- Records to process
====================

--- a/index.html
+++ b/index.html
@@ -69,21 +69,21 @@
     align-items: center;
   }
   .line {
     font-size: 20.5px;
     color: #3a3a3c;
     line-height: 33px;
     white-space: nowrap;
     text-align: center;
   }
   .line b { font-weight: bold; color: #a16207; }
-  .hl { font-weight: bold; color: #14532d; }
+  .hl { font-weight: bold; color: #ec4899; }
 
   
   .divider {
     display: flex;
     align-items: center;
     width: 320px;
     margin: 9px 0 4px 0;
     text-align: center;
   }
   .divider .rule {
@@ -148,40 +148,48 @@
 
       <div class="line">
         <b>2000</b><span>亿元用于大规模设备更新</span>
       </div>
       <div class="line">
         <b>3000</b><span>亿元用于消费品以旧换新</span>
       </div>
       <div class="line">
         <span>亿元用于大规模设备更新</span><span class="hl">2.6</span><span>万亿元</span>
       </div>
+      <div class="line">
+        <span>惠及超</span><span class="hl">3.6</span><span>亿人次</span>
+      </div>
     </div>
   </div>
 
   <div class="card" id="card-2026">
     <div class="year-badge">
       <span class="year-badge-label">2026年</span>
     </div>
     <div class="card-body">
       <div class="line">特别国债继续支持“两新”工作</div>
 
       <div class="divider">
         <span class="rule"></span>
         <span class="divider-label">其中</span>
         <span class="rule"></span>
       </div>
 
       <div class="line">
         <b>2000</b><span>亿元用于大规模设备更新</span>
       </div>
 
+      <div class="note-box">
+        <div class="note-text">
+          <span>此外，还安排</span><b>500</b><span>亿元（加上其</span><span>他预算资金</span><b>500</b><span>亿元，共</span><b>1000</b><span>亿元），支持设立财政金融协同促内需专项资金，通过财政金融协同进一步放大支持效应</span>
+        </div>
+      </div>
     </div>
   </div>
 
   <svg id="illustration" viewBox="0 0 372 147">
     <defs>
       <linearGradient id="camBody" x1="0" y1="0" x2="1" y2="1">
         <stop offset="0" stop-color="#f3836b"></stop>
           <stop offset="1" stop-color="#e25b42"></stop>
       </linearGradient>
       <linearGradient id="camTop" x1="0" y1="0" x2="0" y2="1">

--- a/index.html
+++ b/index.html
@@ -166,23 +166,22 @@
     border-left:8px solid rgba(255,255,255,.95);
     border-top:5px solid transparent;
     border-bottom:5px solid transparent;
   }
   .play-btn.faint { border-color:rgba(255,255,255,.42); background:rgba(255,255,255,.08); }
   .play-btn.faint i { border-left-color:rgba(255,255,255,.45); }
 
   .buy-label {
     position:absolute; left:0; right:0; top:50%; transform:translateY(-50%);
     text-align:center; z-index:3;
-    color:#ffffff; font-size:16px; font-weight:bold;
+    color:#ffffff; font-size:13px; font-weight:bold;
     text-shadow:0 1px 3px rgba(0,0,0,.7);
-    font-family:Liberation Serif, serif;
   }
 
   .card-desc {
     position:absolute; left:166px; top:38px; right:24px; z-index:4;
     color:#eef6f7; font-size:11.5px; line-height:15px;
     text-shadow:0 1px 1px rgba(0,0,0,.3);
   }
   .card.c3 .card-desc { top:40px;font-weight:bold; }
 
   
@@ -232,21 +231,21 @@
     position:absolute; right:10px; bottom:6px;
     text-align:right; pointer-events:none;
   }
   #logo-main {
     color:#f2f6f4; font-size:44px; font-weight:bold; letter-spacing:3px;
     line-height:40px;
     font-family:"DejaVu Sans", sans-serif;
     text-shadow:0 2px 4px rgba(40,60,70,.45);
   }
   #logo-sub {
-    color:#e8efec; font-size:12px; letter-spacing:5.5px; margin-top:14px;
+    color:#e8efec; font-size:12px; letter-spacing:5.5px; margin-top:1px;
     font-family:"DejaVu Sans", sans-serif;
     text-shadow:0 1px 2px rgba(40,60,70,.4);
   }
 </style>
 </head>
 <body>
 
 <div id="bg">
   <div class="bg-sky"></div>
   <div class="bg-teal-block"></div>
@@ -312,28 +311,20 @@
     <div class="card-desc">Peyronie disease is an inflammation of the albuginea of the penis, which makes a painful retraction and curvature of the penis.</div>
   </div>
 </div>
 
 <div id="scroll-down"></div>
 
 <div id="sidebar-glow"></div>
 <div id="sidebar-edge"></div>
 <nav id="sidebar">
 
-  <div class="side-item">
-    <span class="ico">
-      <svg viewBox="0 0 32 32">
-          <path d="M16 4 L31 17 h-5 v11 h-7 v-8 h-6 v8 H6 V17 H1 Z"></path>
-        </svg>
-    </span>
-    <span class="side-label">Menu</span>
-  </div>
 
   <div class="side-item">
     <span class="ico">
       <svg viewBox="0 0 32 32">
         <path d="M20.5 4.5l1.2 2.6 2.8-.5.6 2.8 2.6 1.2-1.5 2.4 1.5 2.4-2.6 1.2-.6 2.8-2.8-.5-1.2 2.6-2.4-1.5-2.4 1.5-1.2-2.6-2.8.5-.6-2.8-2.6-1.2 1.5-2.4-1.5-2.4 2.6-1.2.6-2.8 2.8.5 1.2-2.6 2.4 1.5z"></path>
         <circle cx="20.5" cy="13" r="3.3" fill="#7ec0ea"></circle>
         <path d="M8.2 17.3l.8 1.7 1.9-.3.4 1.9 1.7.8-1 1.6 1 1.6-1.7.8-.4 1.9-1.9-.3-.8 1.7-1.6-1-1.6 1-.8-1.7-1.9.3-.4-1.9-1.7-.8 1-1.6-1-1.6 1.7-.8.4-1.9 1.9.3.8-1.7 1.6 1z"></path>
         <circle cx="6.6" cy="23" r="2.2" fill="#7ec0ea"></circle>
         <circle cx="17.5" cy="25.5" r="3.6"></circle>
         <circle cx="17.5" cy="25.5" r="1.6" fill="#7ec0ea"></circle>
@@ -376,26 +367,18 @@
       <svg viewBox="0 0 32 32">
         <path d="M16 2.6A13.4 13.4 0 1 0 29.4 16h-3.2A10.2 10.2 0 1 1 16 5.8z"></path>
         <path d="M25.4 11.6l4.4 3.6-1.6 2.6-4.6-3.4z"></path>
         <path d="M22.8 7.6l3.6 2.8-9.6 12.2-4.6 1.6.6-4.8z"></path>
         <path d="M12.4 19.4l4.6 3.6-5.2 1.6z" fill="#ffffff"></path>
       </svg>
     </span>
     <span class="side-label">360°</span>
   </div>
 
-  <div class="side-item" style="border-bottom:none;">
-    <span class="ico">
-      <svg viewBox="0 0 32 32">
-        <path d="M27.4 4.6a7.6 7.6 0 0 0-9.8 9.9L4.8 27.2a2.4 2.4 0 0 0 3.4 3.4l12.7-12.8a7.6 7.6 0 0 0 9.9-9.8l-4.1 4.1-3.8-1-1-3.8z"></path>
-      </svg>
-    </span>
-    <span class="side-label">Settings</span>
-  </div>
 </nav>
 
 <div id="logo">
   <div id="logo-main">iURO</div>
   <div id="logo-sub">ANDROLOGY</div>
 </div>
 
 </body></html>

====================

- What you should do
Report each line of the data in which "label" occurs.

- Solution to this task
       <span class="year-badge-label">2026年</span>
         <span class="divider-label">其中</span>
   .buy-label {
-    <span class="side-label">Menu</span>
     <span class="side-label">360°</span>
-    <span class="side-label">Settings</span>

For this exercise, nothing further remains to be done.